- WORK ORDER -
Go through the entries, filter for the word "padding", and copy every line that has it.

START RECORDS

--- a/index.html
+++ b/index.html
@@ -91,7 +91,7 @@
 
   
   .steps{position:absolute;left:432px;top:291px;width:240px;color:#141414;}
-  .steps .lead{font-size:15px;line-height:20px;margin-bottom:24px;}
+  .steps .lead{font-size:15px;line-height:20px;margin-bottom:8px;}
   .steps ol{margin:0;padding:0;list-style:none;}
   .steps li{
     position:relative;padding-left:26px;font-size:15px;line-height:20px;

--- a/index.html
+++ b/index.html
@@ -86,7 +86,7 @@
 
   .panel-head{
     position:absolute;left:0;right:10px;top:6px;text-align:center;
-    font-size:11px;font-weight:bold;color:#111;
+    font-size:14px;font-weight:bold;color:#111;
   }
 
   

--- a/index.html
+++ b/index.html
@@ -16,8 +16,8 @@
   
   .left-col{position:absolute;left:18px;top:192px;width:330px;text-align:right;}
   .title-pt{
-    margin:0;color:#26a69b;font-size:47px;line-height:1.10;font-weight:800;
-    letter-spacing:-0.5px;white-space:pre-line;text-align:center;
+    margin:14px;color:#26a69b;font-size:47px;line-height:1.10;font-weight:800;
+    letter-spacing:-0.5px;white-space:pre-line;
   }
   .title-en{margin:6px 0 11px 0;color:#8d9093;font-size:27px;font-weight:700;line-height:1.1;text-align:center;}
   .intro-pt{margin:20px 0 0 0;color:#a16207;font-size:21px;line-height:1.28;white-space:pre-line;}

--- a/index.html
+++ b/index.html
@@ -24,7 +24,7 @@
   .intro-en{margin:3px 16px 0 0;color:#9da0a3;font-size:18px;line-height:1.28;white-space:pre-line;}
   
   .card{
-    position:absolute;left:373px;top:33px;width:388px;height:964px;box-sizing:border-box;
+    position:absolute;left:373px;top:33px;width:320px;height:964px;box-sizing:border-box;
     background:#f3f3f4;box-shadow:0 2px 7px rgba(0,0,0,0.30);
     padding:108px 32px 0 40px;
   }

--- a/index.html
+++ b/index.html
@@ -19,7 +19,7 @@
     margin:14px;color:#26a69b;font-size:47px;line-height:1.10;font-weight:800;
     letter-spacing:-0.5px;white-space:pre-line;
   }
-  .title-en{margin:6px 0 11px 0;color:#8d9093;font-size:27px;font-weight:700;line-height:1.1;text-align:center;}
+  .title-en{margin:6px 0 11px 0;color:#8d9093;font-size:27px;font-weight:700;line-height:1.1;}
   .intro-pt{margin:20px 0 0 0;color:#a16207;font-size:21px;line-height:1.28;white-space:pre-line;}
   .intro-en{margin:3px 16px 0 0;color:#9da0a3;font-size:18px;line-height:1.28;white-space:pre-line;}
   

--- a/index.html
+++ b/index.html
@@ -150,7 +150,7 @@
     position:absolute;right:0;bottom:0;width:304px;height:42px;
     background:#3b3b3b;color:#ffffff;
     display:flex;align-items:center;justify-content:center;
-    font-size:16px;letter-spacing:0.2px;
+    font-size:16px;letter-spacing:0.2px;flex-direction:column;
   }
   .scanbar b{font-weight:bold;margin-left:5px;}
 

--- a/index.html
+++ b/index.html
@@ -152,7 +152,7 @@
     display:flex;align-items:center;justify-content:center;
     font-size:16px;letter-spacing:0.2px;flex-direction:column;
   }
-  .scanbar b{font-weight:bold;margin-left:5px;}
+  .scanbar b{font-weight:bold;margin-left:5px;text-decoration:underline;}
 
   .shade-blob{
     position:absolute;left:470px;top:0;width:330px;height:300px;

END RECORDS

- TASK SOLUTION -
   .steps ol{margin:0;padding:0;list-style:none;}
     position:relative;padding-left:26px;font-size:15px;line-height:20px;
     padding:108px 32px 0 40px;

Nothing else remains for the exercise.